_Aim of the task_. Restate all the lines below word for word, but omit the pictures.

_Data records_.
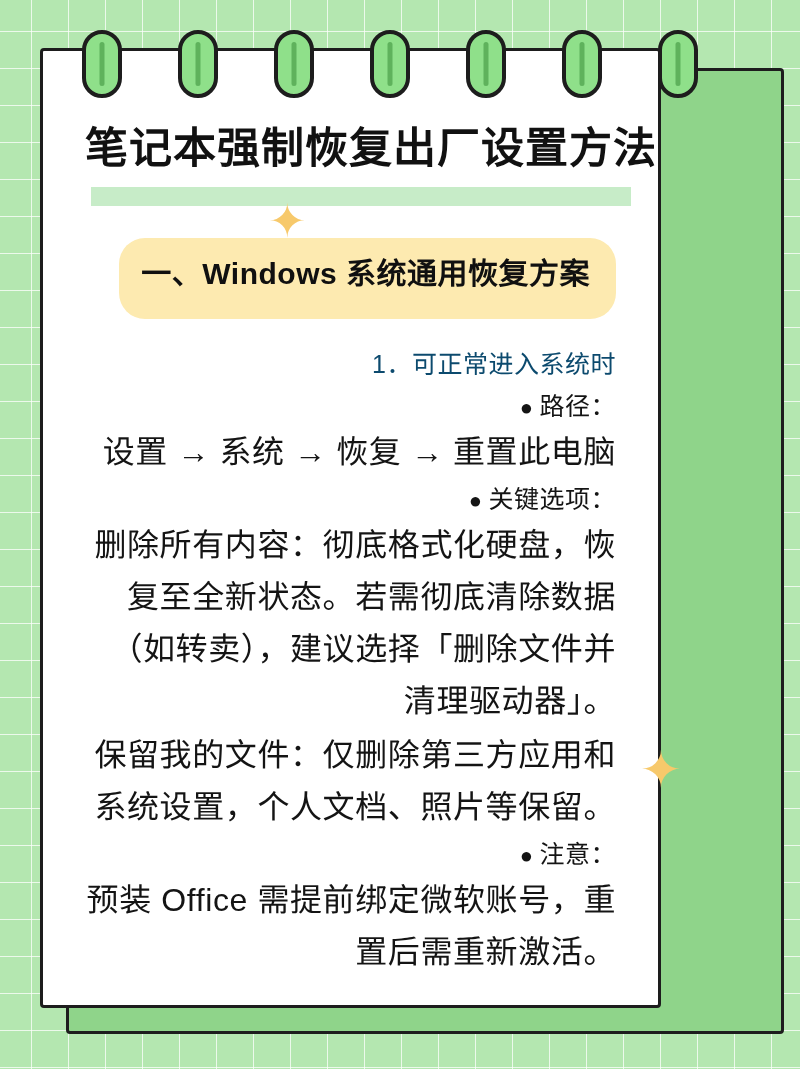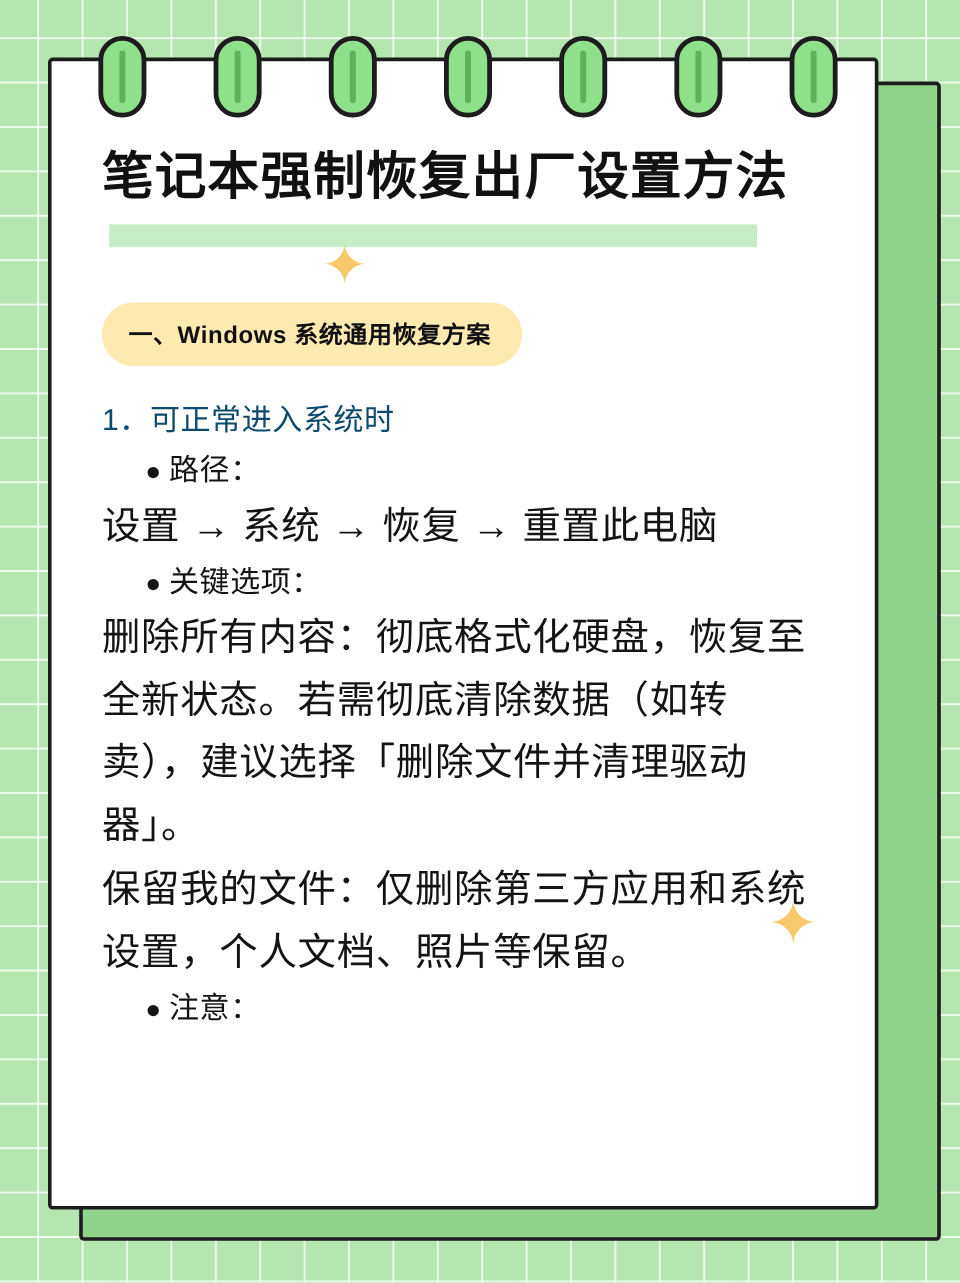--- a/index.html
+++ b/index.html
@@ -44,13 +44,14 @@
     position: absolute;
     left: 40px;
     top: 48px;
-    width: 692px;
+    width: 621px;
     height: 960px;
     background: #ffffff;
     border: 3px solid #1d1d1d;
     border-radius: 4px;
     box-sizing: border-box;
     overflow: hidden;
+    text-align: right;
   }
 
   

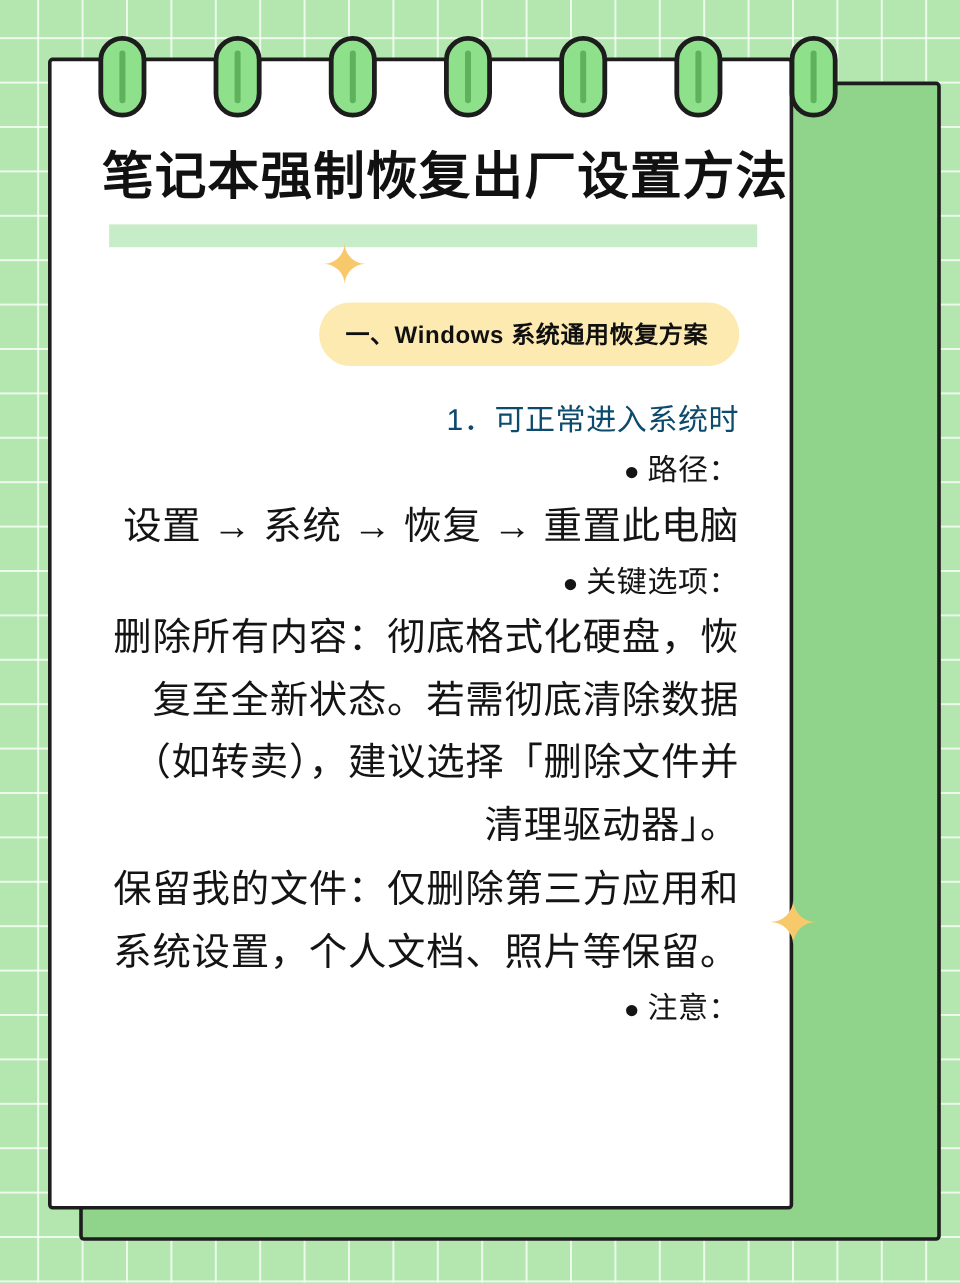--- a/index.html
+++ b/index.html
@@ -133,11 +133,11 @@
   
   #section-heading {
     display: inline-block;
-    margin-top: 46px;
-    padding: 11px 26px 13px 22px;
+    margin-top: 32px;
+    padding: 11px 26px 26px 22px;
     background: #fdeab0;
     border-radius: 26px;
-    font-size: 20px;
+    font-size: 30px;
     font-weight: bold;
     color: #101010;
     letter-spacing: 0.5px;

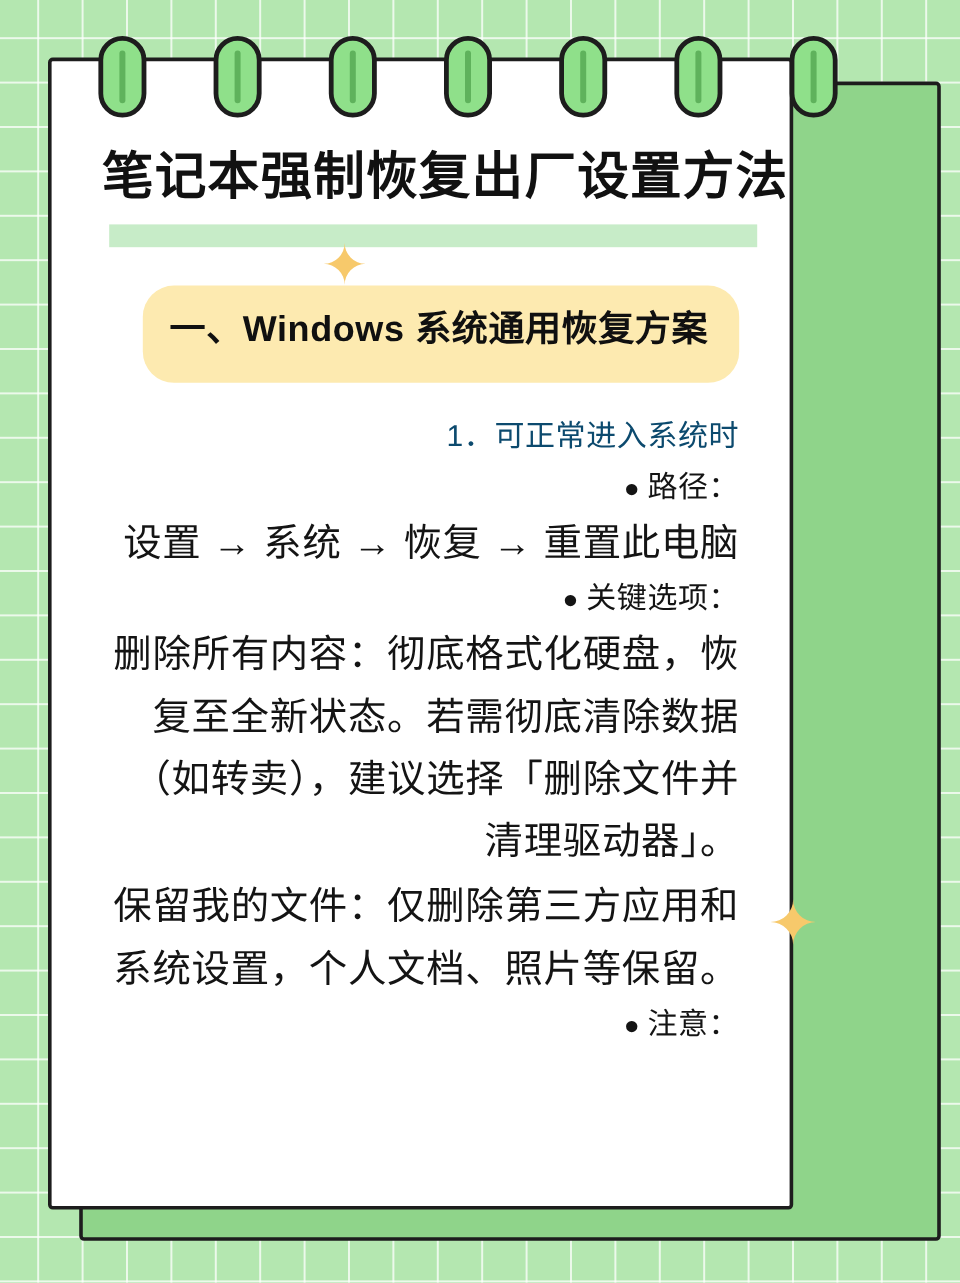--- a/index.html
+++ b/index.html
@@ -211,6 +211,7 @@
         <span class="bullet-dot">●</span><span>注意：</span>
       </p>
 
+      <p class="para">预装 Office 需提前绑定微软账号，重置后需重新激活。</p>
 
     </div>
   </div>

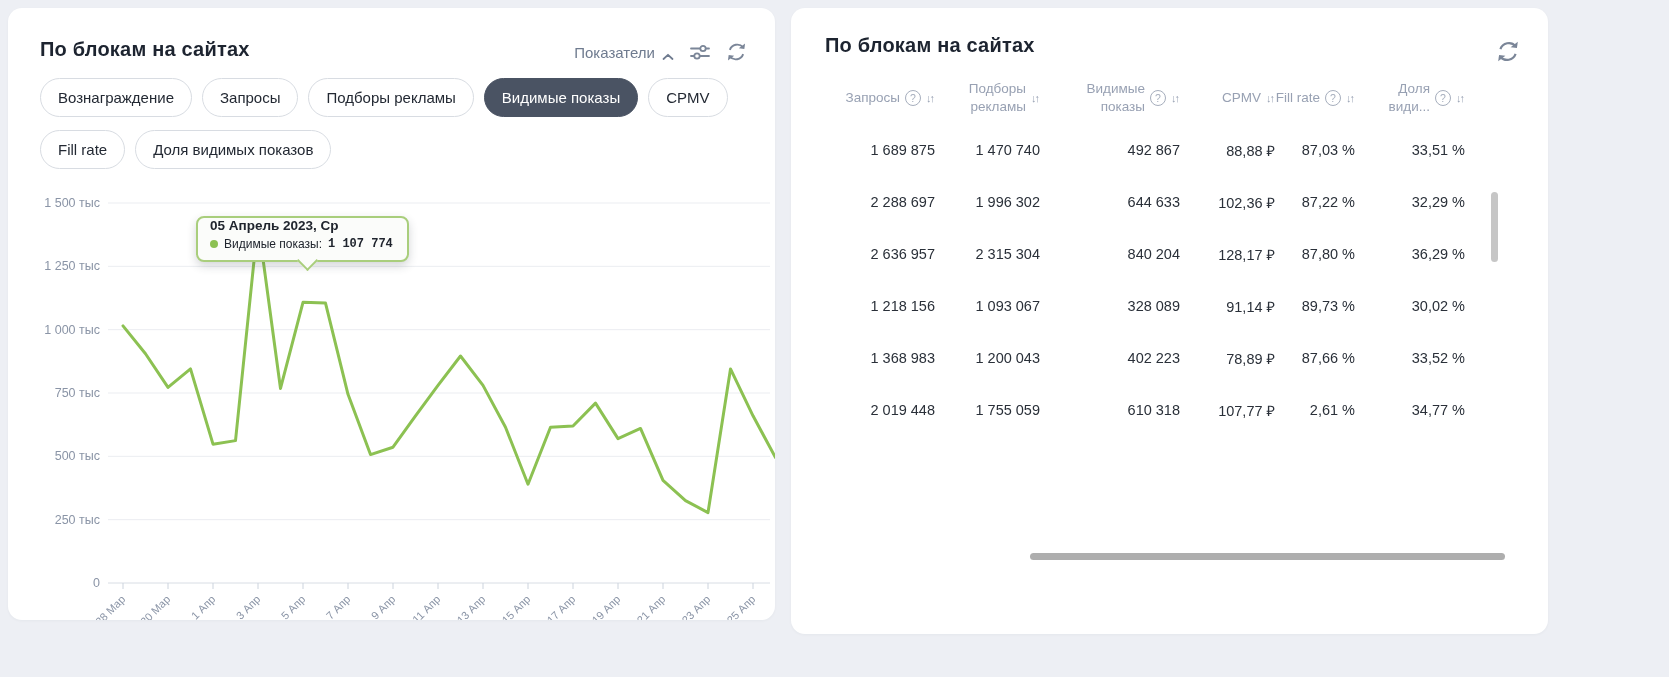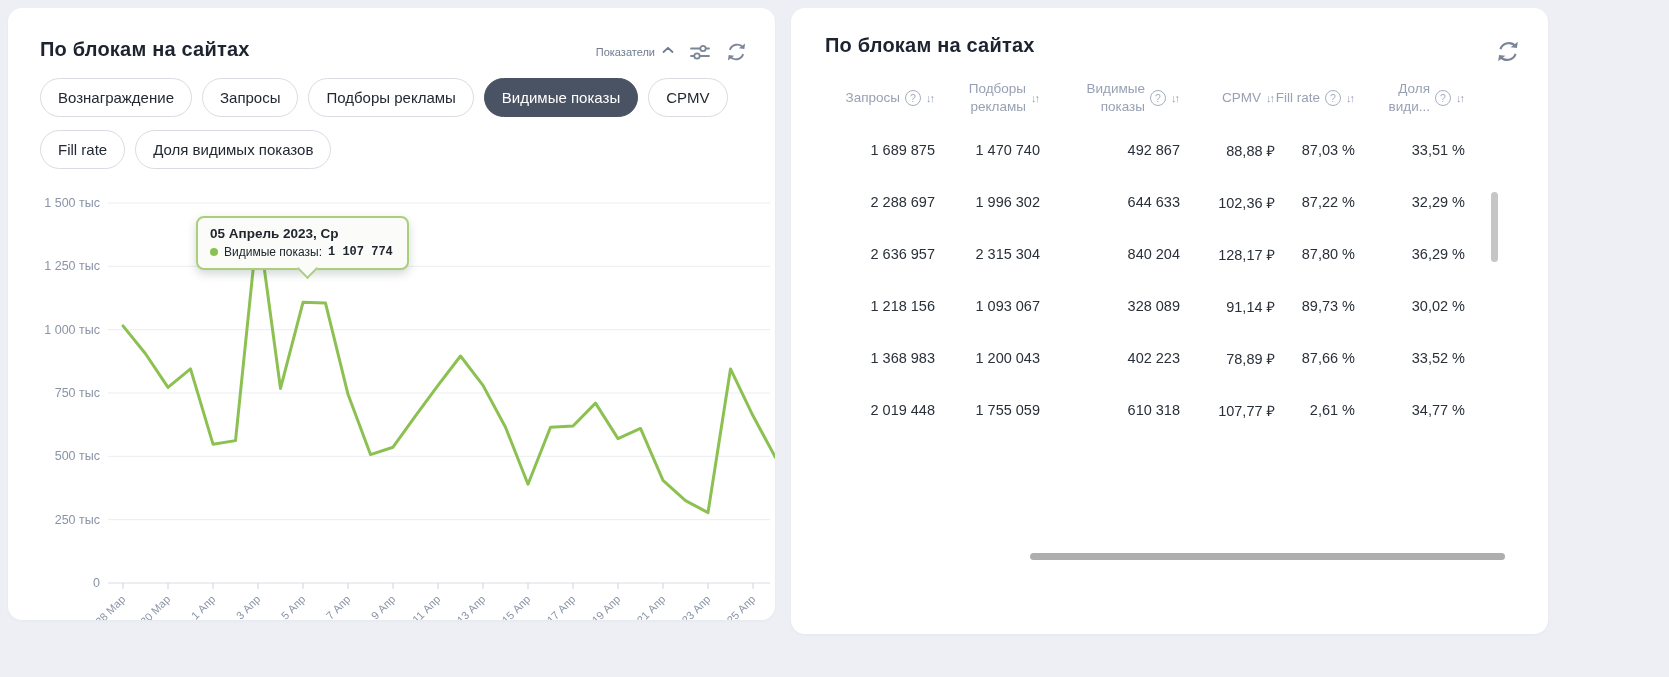--- a/index.html
+++ b/index.html
@@ -18,7 +18,7 @@
 
   
   .controls{position:absolute;right:28px;top:34px;display:flex;align-items:center;gap:16px;}
-  .metrics-toggle{display:flex;align-items:flex-start;gap:7px;font-size:11px;color:#6f7b8f;cursor:pointer;}
+  .metrics-toggle{display:flex;align-items:flex-end;gap:7px;font-size:15px;color:#6f7b8f;cursor:pointer;}
   .icon-btn{display:flex;align-items:center;justify-content:center;cursor:pointer;}
 
   

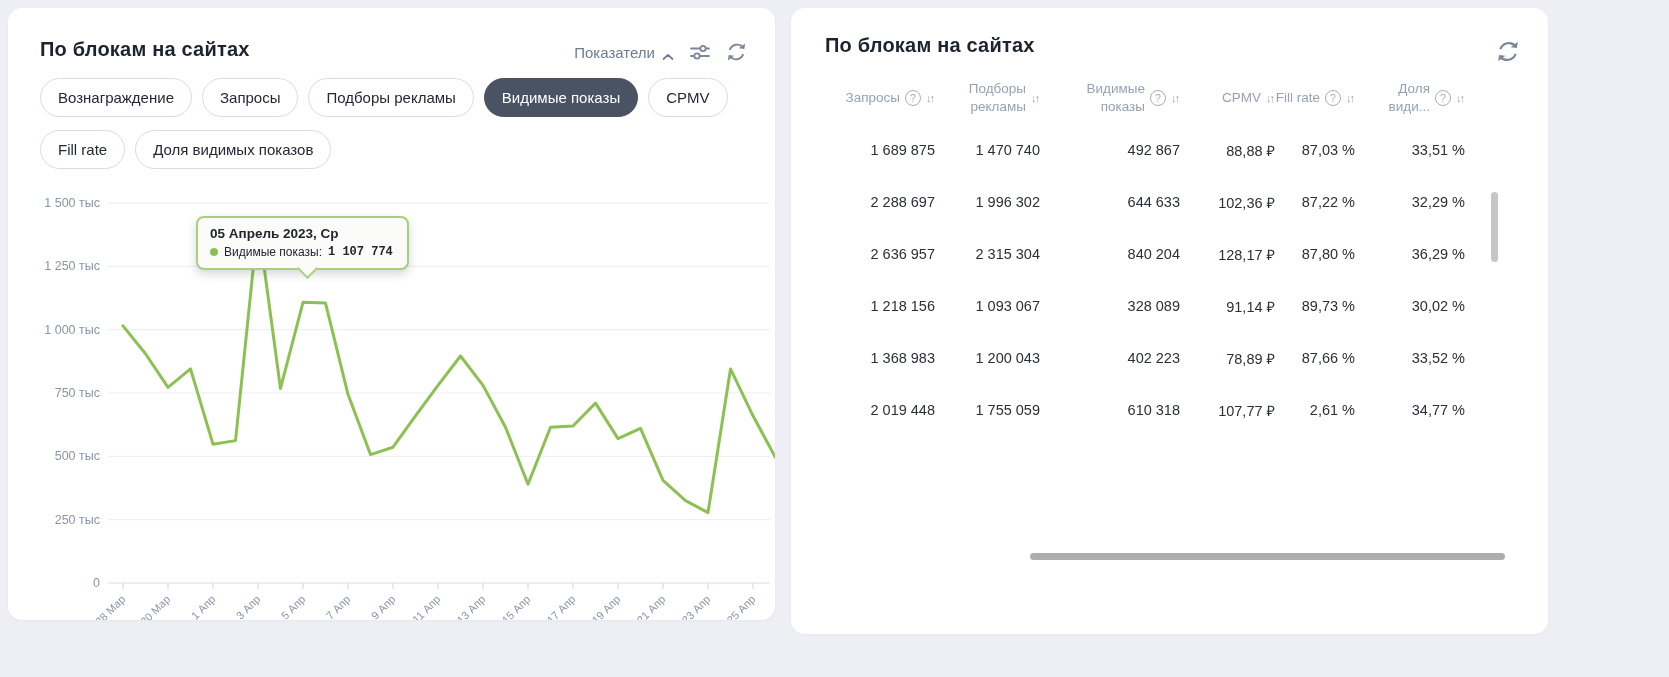--- a/index.html
+++ b/index.html
@@ -39,7 +39,7 @@
 
   
   .tooltip{position:absolute;left:188px;top:36px;z-index:3;background:#fbfcfa;
-           border:2px solid #a9ce7c;border-radius:8px;padding:8px 14px 9px 12px;
+           border:2px solid #a9ce7c;border-radius:8px;padding:0 14px 9px 12px;
            box-shadow:0 4px 10px rgba(40,50,60,.20);}
   .tt-title{font-size:13.5px;font-weight:700;color:#20252e;margin-bottom:4px;white-space:nowrap;}
   .tt-row{display:flex;align-items:center;gap:6px;font-size:12px;color:#20252e;white-space:nowrap;}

_Your solution_.
--- a/index.html
+++ b/index.html
@@ -44,13 +44,14 @@
     position: absolute;
     left: 40px;
     top: 48px;
-    width: 692px;
+    width: 621px;
     height: 960px;
     background: #ffffff;
     border: 3px solid #1d1d1d;
     border-radius: 4px;
     box-sizing: border-box;
     overflow: hidden;
+    text-align: right;
   }
 
   

--- a/index.html
+++ b/index.html
@@ -133,11 +133,11 @@
   
   #section-heading {
     display: inline-block;
-    margin-top: 46px;
-    padding: 11px 26px 13px 22px;
+    margin-top: 32px;
+    padding: 11px 26px 26px 22px;
     background: #fdeab0;
     border-radius: 26px;
-    font-size: 20px;
+    font-size: 30px;
     font-weight: bold;
     color: #101010;
     letter-spacing: 0.5px;

--- a/index.html
+++ b/index.html
@@ -211,6 +211,7 @@
         <span class="bullet-dot">●</span><span>注意：</span>
       </p>
 
+      <p class="para">预装 Office 需提前绑定微软账号，重置后需重新激活。</p>
 
     </div>
   </div>

--- a/index.html
+++ b/index.html
@@ -18,7 +18,7 @@
 
   
   .controls{position:absolute;right:28px;top:34px;display:flex;align-items:center;gap:16px;}
-  .metrics-toggle{display:flex;align-items:flex-start;gap:7px;font-size:11px;color:#6f7b8f;cursor:pointer;}
+  .metrics-toggle{display:flex;align-items:flex-end;gap:7px;font-size:15px;color:#6f7b8f;cursor:pointer;}
   .icon-btn{display:flex;align-items:center;justify-content:center;cursor:pointer;}
 
   

--- a/index.html
+++ b/index.html
@@ -39,7 +39,7 @@
 
   
   .tooltip{position:absolute;left:188px;top:36px;z-index:3;background:#fbfcfa;
-           border:2px solid #a9ce7c;border-radius:8px;padding:8px 14px 9px 12px;
+           border:2px solid #a9ce7c;border-radius:8px;padding:0 14px 9px 12px;
            box-shadow:0 4px 10px rgba(40,50,60,.20);}
   .tt-title{font-size:13.5px;font-weight:700;color:#20252e;margin-bottom:4px;white-space:nowrap;}
   .tt-row{display:flex;align-items:center;gap:6px;font-size:12px;color:#20252e;white-space:nowrap;}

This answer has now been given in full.